Segment Start: TASK MATERIAL
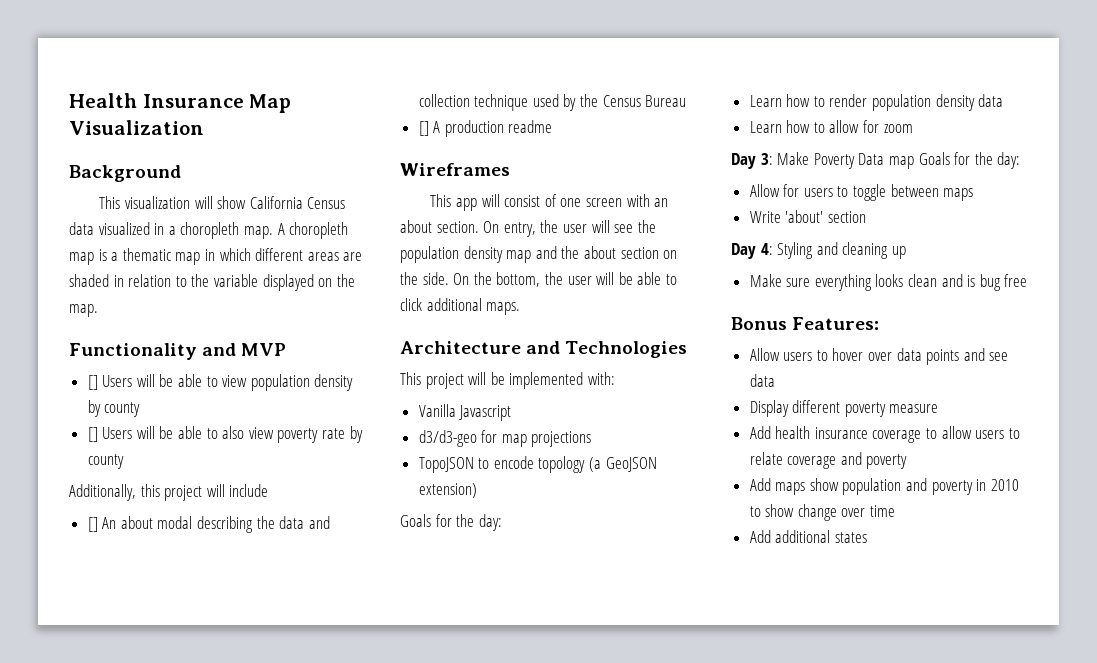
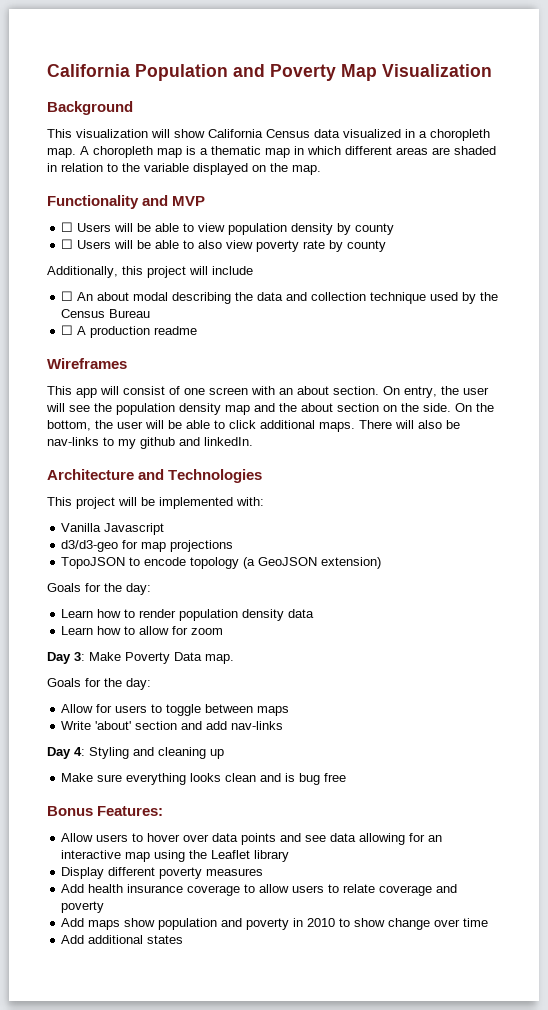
[69,93,244,108] Health Insurance -> [47,64,336,81] California Population and Poverty
[87,375,98,390] [] -> [61,222,74,232] ☐
[87,427,98,442] [] -> [61,239,74,249] ☐
[87,517,98,532] [] -> [61,291,74,301] ☐
[418,121,429,136] [] -> [61,325,74,335] ☐
(521, 308) none -> [359,420,460,429] [47,437,253,449] There will also be nav-links to my github and linkedIn.
[888,156,914,169] map -> [205,654,234,664] map. //
(866, 217) none -> [181,721,284,730] and add nav-links
(775, 380) none -> [359,833,443,845] [61,850,290,862] allowing for an interactive map using the Leaflet library
[889,404,939,413] measure -> [206,868,264,876] measures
Segment End: TASK MATERIAL
WHAT YOU ARE ASKED TO DO
Go through the listing above and pull out each line containing the word "none".

RESPONSE AREA
(521, 308) none -> [359,420,460,429] [47,437,253,449] There will also be nav-links to my github and linkedIn.
(866, 217) none -> [181,721,284,730] and add nav-links
(775, 380) none -> [359,833,443,845] [61,850,290,862] allowing for an interactive map using the Leaflet library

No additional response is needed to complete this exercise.